In the last post, we took a look at a simple autoencoder. The autoencoder is a deep learning model that takes in an image and, (through an encoder and decoder), works to produce the same image. In short:
- Autoencoder: image -> image
For a discriminator, we are going to focus on only the first half on the autoencoder.

Why only half? We want a different transformation. We are going to want to take an image as input and then do some discrimination of the image and classify what type of image it is. In our case, the model is going to input an image of a handwritten digit and attempt to decide which number it is.
- Discriminator: image -> label
As always, with deep learning. To do anything, we need data.
MNIST Data
Nothing changes here from the autoencoder code. We are still using the MNIST dataset for handwritten digits.
;;; Load the MNIST datasets
(def train-data
(mx-io/mnist-iter
{:image (str data-dir "train-images-idx3-ubyte")
:label (str data-dir "train-labels-idx1-ubyte")
:input-shape [784]
:flat true
:batch-size batch-size
:shuffle true}))
(def test-data
(mx-io/mnist-iter
{:image (str data-dir "t10k-images-idx3-ubyte")
:label (str data-dir "t10k-labels-idx1-ubyte")
:input-shape [784]
:batch-size batch-size
:flat true
:shuffle true}))
The model will change since we want a different output.
The Model
We are still taking in the image as input, and using the same encoder layers from the autoencoder model. However, at the end, we use a fully connected layer that has 10 hidden nodes - one for each label of the digits 0-9. Then we use a softmax for the classification output.
(def input (sym/variable "input"))
(def output (sym/variable "input_"))
(defn get-symbol []
(as-> input data
;; encode
(sym/fully-connected "encode1" {:data data :num-hidden 100})
(sym/activation "sigmoid1" {:data data :act-type "sigmoid"})
;; encode
(sym/fully-connected "encode2" {:data data :num-hidden 50})
(sym/activation "sigmoid2" {:data data :act-type "sigmoid"})
;;; this last bit changed from autoencoder
;;output
(sym/fully-connected "result" {:data data :num-hidden 10})
(sym/softmax-output {:data data :label output})))
In the autoencoder, we were never actually using the label, but we will certainly need to use it this time.
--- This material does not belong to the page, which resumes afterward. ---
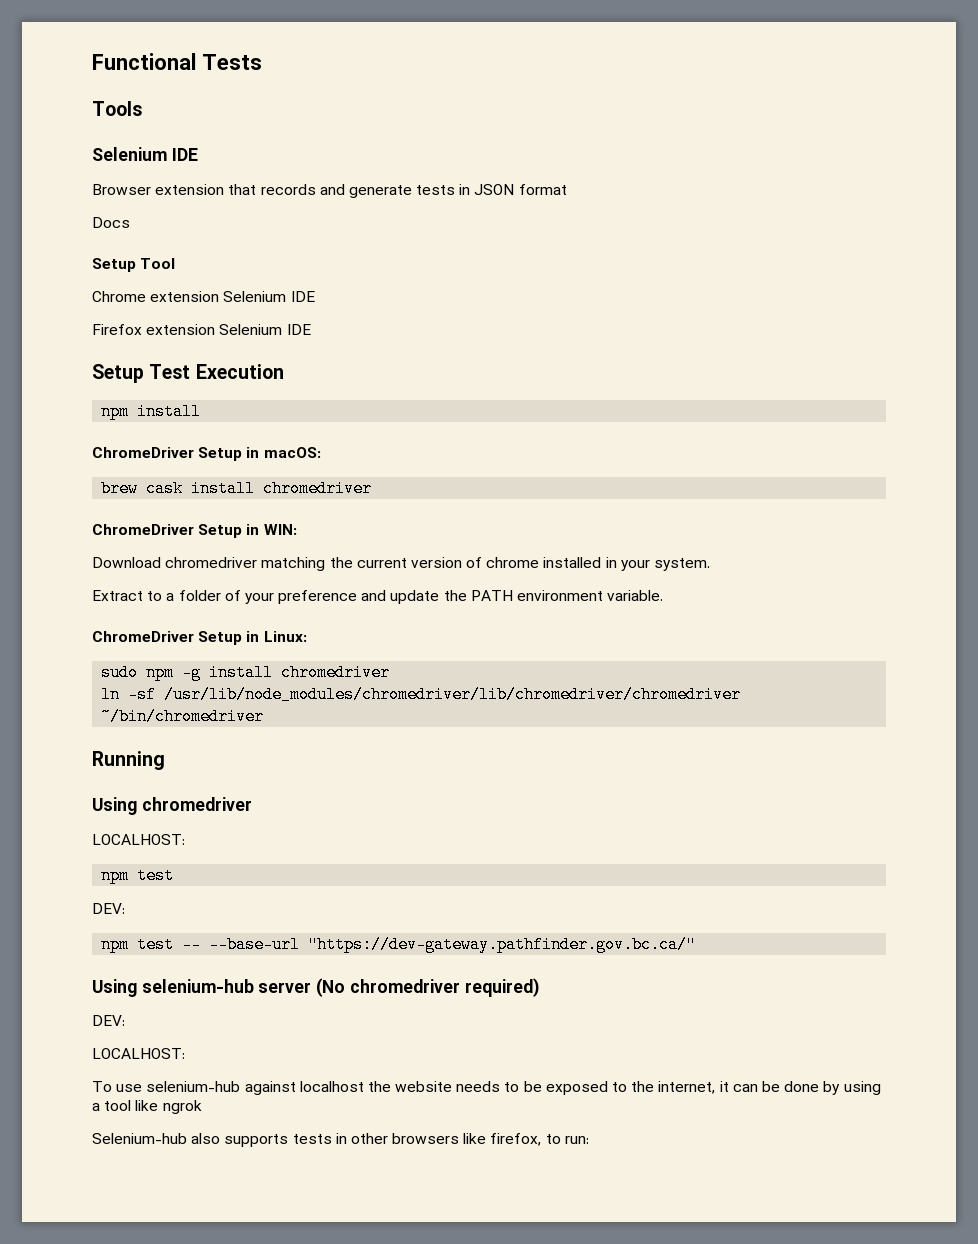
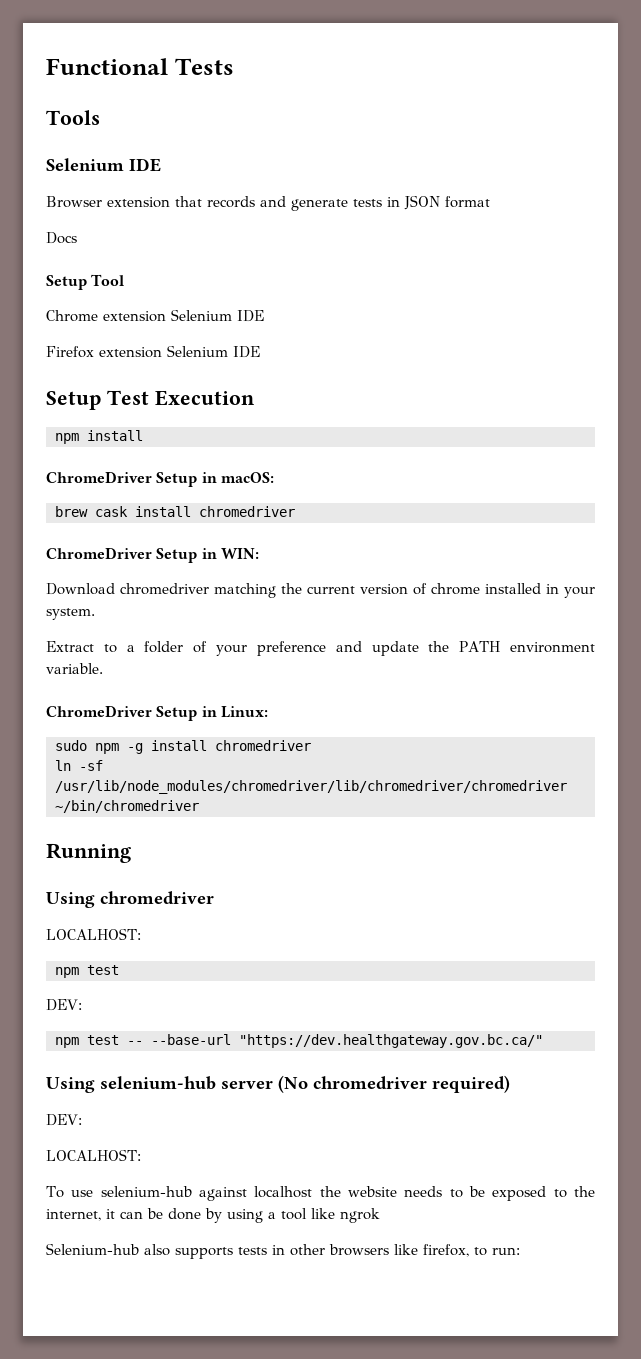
[308,936,697,953] "https://dev-gateway.pathfinder.gov.bc.ca/" -> [239,1034,543,1048] "https://dev.healthgateway.gov.bc.ca/"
It is reflected in the model’s bindings with the data and label shapes.
(def model (-> (m/module (get-symbol) {:data-names ["input"] :label-names ["input_"]})
(m/bind {:data-shapes [(assoc data-desc :name "input")]
:label-shapes [(assoc label-desc :name "input_")]})
(m/init-params {:initializer (initializer/uniform 1)})
(m/init-optimizer {:optimizer (optimizer/adam {:learning-rage 0.001})})))
For the evaluation metric, we are also going to use an accuracy metric vs a mean squared error (mse) metric
(def my-metric (eval-metric/accuracy))
With these items in place, we are ready to train the model.
Training
The training from the autoencoder needs to changes to use the real label for the the forward pass and updating the metric.
(defn train [num-epochs]
(doseq [epoch-num (range 0 num-epochs)]
(println "starting epoch " epoch-num)
(mx-io/do-batches
train-data
(fn [batch]
;;; here we make sure to use the label
;;; now for forward and update-metric
(-> model
(m/forward {:data (mx-io/batch-data batch)
:label (mx-io/batch-label batch)})
(m/update-metric my-metric (mx-io/batch-label batch))
(m/backward)
(m/update))))
(println {:epoch epoch-num
:metric (eval-metric/get-and-reset my-metric)})))
Let’s Run Things
It’s always a good idea to take a look at things before you start training.
The first batch of the training data looks like:
(def my-batch (mx-io/next train-data))
(def images (mx-io/batch-data my-batch))
(viz/im-sav {:title "originals"
:output-path "results/"
:x (-> images
first
(ndarray/reshape [100 1 28 28]))})

Before training, if we take the first batch from the test data and predict what the labels are:
(def my-test-batch (mx-io/next test-data))
(def test-images (mx-io/batch-data my-test-batch))
(viz/im-sav {:title "test-images"
:output-path "results/"
:x (-> test-images
first
(ndarray/reshape [100 1 28 28]))})

(def preds (m/predict-batch model {:data test-images} ))
(->> preds
first
(ndarray/argmax-channel)
(ndarray/->vec)
(take 10))
;=> (1.0 8.0 8.0 8.0 8.0 8.0 2.0 8.0 8.0 1.0)
Yeah, not even close. The real first line of the images is 6 1 0 0 3 1 4 8 0 9
Let’s Train!
(train 3)
;; starting epoch 0
;; {:epoch 0, :metric [accuracy 0.83295]}
;; starting epoch 1
;; {:epoch 1, :metric [accuracy 0.9371333]}
;; starting epoch 2
;; {:epoch 2, :metric [accuracy 0.9547667]}
After the training, let’s have another look at the predicted labels.
(def preds (m/predict-batch model {:data test-images} ))
(->> preds
first
(ndarray/argmax-channel)
(ndarray/->vec)
(take 10))
;=> (6.0 1.0 0.0 0.0 3.0 1.0 4.0 8.0 0.0 9.0)
- Predicted =
(6.0 1.0 0.0 0.0 3.0 1.0 4.0 8.0 0.0 9.0) - Actual =
6 1 0 0 3 1 4 8 0 9
Rock on!
Closing
In this post, we focused on the first half of the autoencoder and made a discriminator model that took in an image and gave us a label.
Don’t forget to save the trained model for later, we’ll be using it.
(m/save-checkpoint model {:prefix "model/discriminator"
:epoch 2})
Until then, here is a picture of the cat in a basket to keep you going.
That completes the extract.